Figure 3. ESE-1 KD inhibits the transformation phenotype in BT474 and SKBR3 HER2⁺ cells.

(A) ESE-1 knockdown after sESE-1_1.3 and shESE-1_1.5 lentiviral transduction in BT474 and SKBR3 cells.Arbitrary densitometric units (ADU) measuring the ESE-1 densitometry signal normalized against tubulin, with the shScr set to 1, is shown under each protein signal as a number. (B) Cell growth assay by crystal violet staining. Data shown is a representative of four biological replicates. (C) Quantification of BrdU positive cells in BT474 and SKBR3 cells with stable knockdown of ESE-1, relative to the scramble control at 8 days and 3 days post transduction respectively. Figure shown is a representative of 3 replicates. Negative control was incubated with a non-specific IgG for primary antibody.
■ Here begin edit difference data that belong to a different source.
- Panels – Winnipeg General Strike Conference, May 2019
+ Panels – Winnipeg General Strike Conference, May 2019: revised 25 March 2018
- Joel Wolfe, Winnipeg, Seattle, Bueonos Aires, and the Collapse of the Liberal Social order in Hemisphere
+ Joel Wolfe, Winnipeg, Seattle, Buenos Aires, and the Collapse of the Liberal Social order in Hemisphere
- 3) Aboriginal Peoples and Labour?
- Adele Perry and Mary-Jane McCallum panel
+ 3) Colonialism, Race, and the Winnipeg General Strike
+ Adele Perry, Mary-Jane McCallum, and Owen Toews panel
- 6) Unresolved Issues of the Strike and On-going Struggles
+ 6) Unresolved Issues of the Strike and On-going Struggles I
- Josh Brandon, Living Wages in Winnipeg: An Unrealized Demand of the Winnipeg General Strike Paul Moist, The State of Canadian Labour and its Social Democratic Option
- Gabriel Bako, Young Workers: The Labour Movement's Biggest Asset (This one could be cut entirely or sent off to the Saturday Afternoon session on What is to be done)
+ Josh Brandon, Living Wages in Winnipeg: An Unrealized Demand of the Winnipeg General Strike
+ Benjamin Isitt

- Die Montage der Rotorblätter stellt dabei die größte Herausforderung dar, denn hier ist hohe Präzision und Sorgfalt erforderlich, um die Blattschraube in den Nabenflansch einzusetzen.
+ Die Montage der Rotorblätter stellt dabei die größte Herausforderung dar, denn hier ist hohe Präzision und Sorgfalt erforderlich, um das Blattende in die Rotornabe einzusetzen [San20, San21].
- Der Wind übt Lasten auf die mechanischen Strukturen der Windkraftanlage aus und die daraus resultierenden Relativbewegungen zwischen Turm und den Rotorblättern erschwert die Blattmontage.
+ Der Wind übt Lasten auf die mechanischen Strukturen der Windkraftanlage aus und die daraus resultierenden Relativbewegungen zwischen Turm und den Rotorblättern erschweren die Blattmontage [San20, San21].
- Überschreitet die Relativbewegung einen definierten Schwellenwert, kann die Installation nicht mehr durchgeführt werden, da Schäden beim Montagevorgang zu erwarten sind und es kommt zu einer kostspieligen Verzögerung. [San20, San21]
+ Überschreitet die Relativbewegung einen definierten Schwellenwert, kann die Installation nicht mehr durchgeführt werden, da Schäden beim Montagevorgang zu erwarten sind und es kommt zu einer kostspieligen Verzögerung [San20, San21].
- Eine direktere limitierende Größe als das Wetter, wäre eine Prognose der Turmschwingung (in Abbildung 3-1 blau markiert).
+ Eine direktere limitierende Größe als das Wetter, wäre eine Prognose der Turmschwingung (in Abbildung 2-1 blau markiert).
The shESE-1 mediated reduction in proliferation is significant to p=0.012 in BT474 cells and to p=0.020 in SKBR3 cells over three biological replicates. (D) Direct quantification of BT474 and SKBR3 2D colonies stained with crystal violet using a macro built into NIH Image J software after stable knockdown of ESE-1. The shESE-1 mediated colony reduction in BT474 cells is significant to p=0.002 for shESE-1_1.3 and p=0.02 for shESE-1_1.5. The reduction is statistically significant to p=0.0002 for SKBR3 cells. Data shown are average of three independent experiments, each normalized to the scramble control, which was set to 1. (E) Quantification of SKBR3 and BT474 soft agar colonies stained with tetrazolium nitroblue using the Image J software. In BT474 cells, colony reduction is statistically significant to p=0.002 with shESE-1_1.3 and p=0.024 with shESE-1_1.5. The shESE-1 mediated colony reduction is statistically significant to p=0.0001 in SKBR3 cells. Data shown are an average of three independent experiments, each normalized to the scramble control set to 1. All error bars are represented as +/- SEM.